____ RECORDED INFORMATION
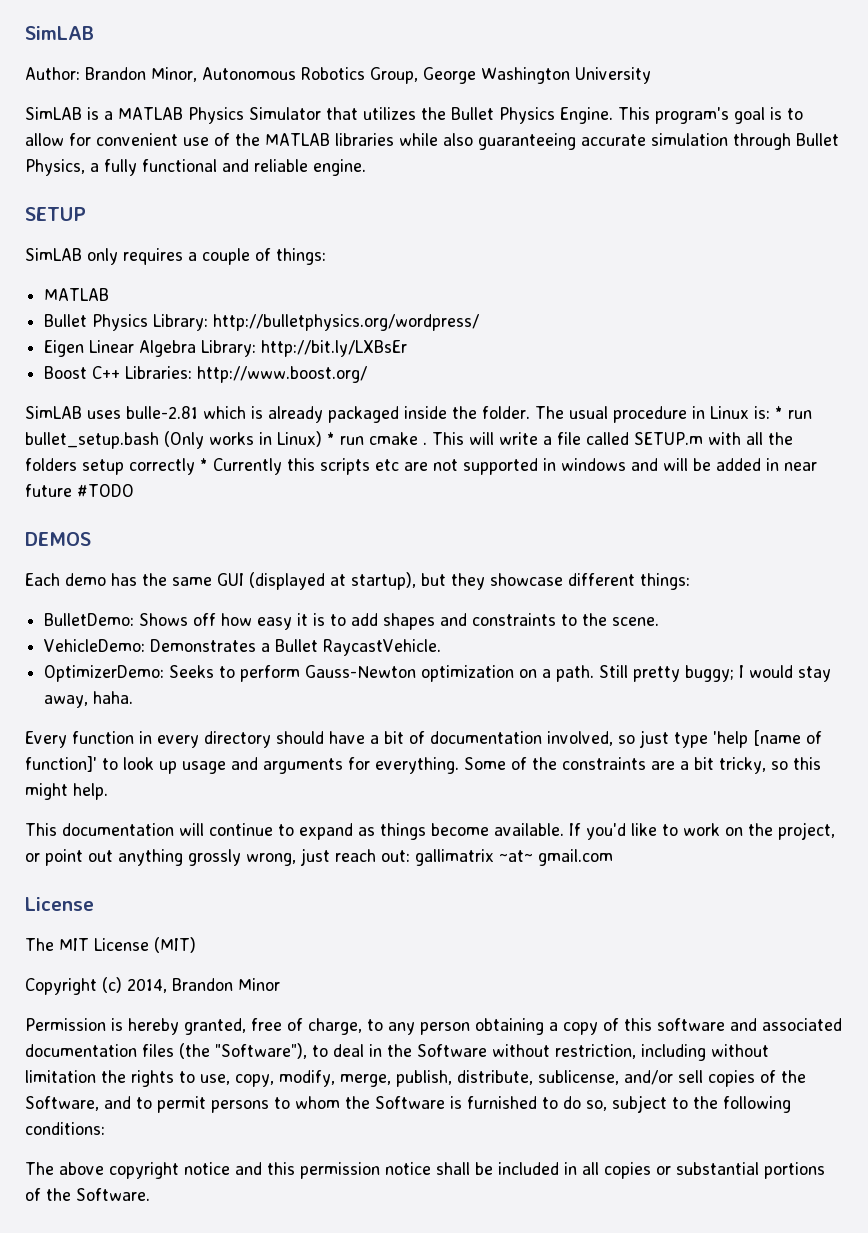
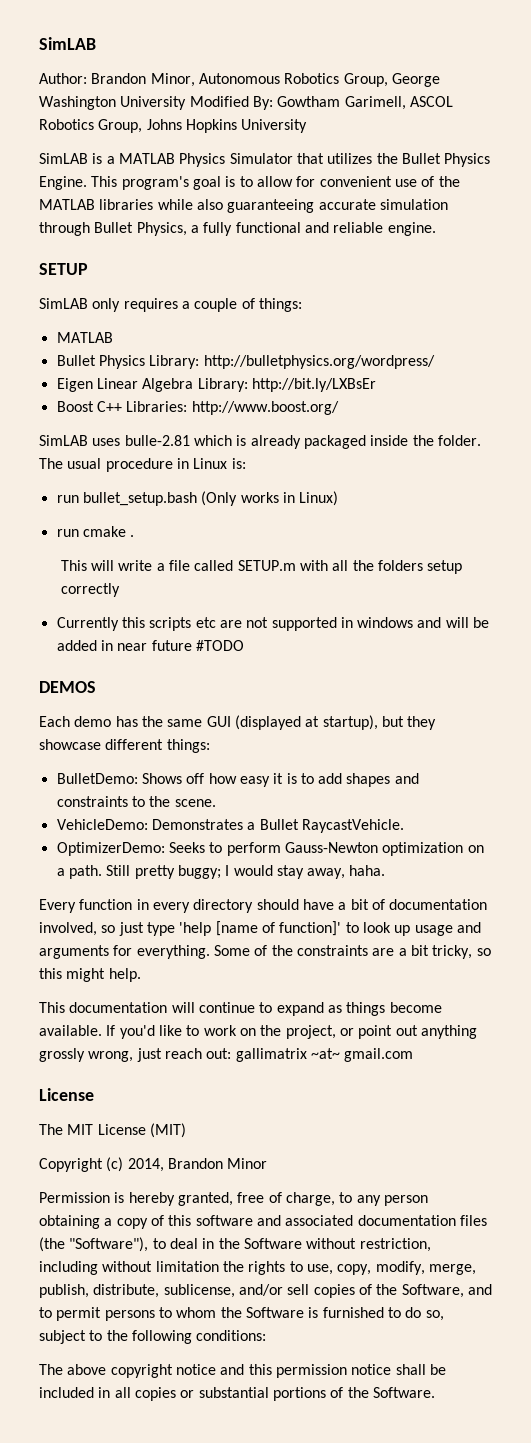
(651, 75) none -> [189,96,453,110] [39,119,308,133] Modified By: Gowtham Garimell, ASCOL Robotics Group, Johns Hopkins University
[775,406,783,419] * -> (246, 463) //
[327,432,335,445] * -> (339, 498) //
(427, 443) none -> (135, 536) //
[200,458,208,471] * -> (120, 590) //

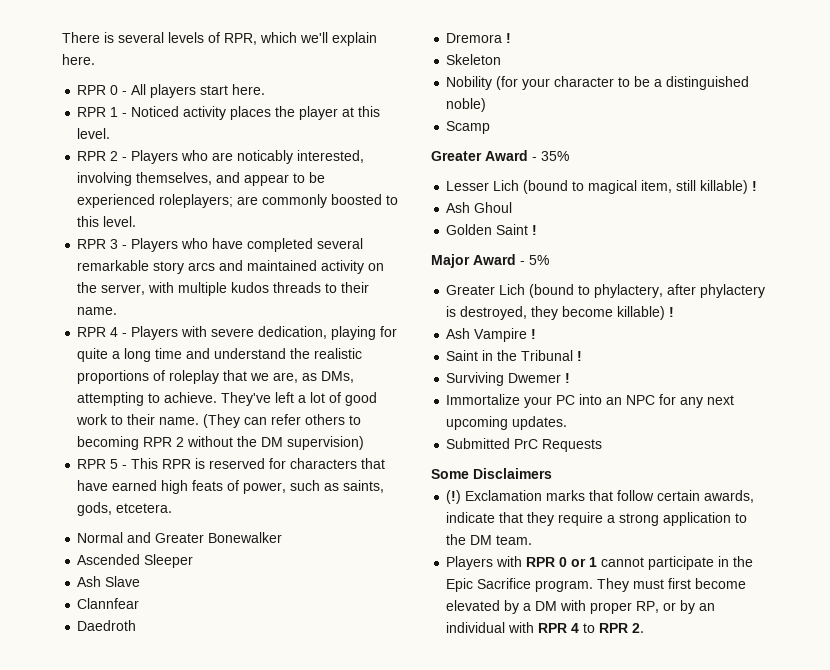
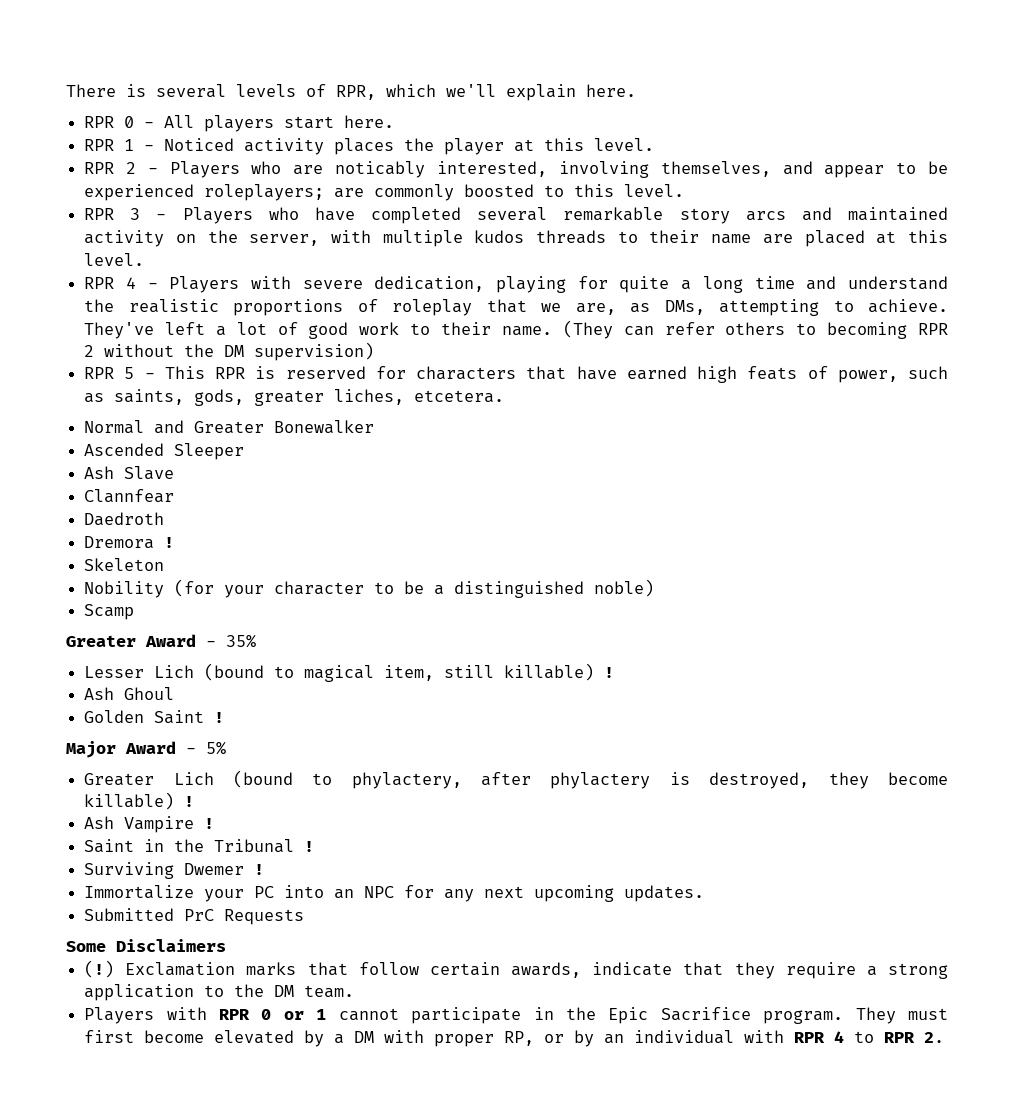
[77,307,118,315] name. -> [711,230,948,247] [84,253,145,266] name are placed at this level.
(113, 509) none -> [254,389,405,406] greater liches,

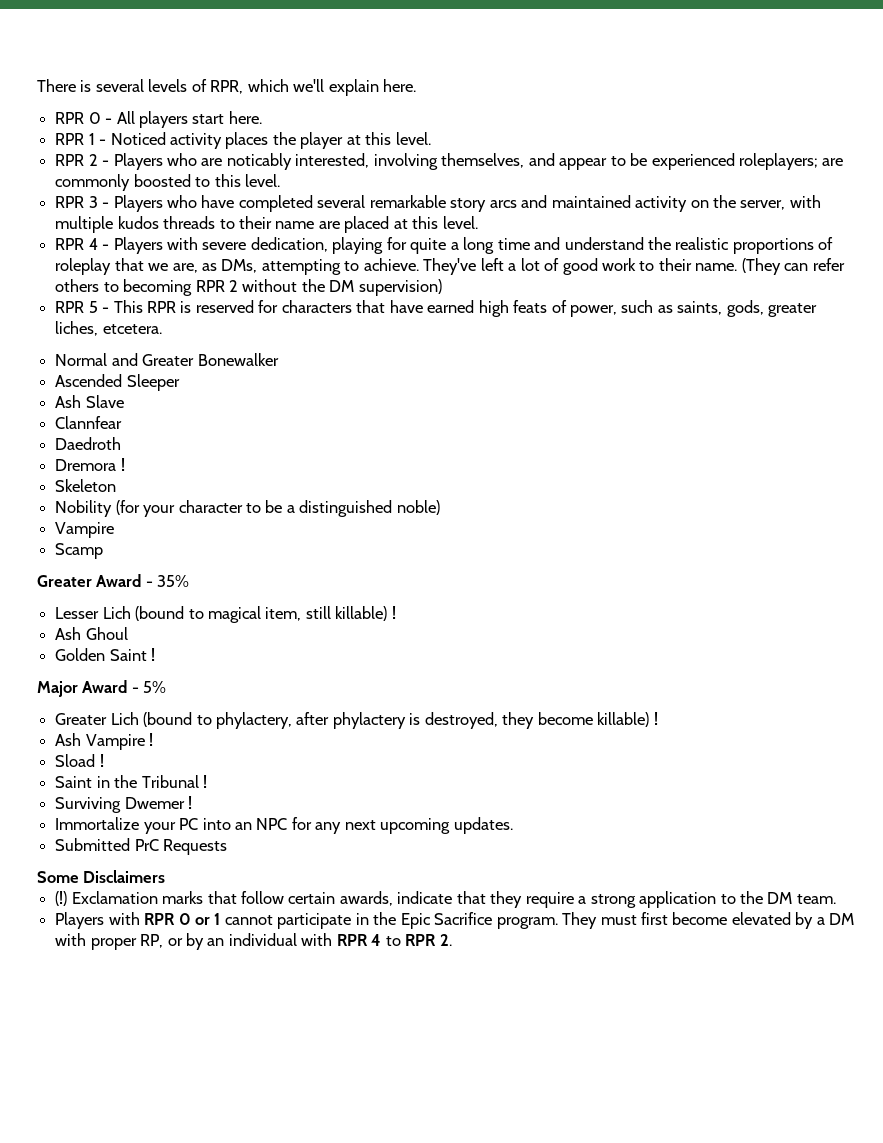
(655, 588) none -> [55,522,115,538] // Vampire
(215, 823) none -> [55,754,104,767] // Sload !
________
## YOUR TASK
From the data above, copy every line where "none" appears.

## EXERCISE RESULT
(651, 75) none -> [189,96,453,110] [39,119,308,133] Modified By: Gowtham Garimell, ASCOL Robotics Group, Johns Hopkins University
(427, 443) none -> (135, 536) //
(113, 509) none -> [254,389,405,406] greater liches,
(655, 588) none -> [55,522,115,538] // Vampire
(215, 823) none -> [55,754,104,767] // Sload !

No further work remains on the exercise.